EXERCISE AIM: Only the lines from the top of the data through the one with "vie sociale pourraient" are to be written out, each exactly as it stands.

Dataset items:
#####
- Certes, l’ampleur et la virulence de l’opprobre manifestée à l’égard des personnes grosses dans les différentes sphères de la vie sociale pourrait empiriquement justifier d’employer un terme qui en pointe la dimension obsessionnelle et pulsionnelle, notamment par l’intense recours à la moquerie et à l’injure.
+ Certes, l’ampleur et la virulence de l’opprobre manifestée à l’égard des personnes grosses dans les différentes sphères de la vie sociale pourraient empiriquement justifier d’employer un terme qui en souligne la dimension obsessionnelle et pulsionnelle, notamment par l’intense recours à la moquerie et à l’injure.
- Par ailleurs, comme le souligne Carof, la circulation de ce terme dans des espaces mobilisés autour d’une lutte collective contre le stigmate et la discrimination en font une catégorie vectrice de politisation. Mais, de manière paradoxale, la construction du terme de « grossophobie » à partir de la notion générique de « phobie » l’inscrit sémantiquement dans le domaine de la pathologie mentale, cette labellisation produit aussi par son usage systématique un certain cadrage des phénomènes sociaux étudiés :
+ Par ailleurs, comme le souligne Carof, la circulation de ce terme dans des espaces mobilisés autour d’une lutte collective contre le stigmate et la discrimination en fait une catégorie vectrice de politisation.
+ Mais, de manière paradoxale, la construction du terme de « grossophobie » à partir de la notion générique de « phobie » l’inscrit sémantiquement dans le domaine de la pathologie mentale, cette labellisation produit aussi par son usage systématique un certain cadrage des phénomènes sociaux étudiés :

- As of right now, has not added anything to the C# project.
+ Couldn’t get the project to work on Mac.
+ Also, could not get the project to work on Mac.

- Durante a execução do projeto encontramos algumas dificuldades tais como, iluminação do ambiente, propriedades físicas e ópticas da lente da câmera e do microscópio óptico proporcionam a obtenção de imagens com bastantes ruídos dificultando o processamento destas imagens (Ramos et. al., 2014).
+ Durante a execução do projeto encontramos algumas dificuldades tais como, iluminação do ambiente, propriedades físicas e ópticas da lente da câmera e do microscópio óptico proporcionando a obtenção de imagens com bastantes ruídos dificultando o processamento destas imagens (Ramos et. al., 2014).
#####
REPLY:
- Certes, l’ampleur et la virulence de l’opprobre manifestée à l’égard des personnes grosses dans les différentes sphères de la vie sociale pourrait empiriquement justifier d’employer un terme qui en pointe la dimension obsessionnelle et pulsionnelle, notamment par l’intense recours à la moquerie et à l’injure.
+ Certes, l’ampleur et la virulence de l’opprobre manifestée à l’égard des personnes grosses dans les différentes sphères de la vie sociale pourraient empiriquement justifier d’employer un terme qui en souligne la dimension obsessionnelle et pulsionnelle, notamment par l’intense recours à la moquerie et à l’injure.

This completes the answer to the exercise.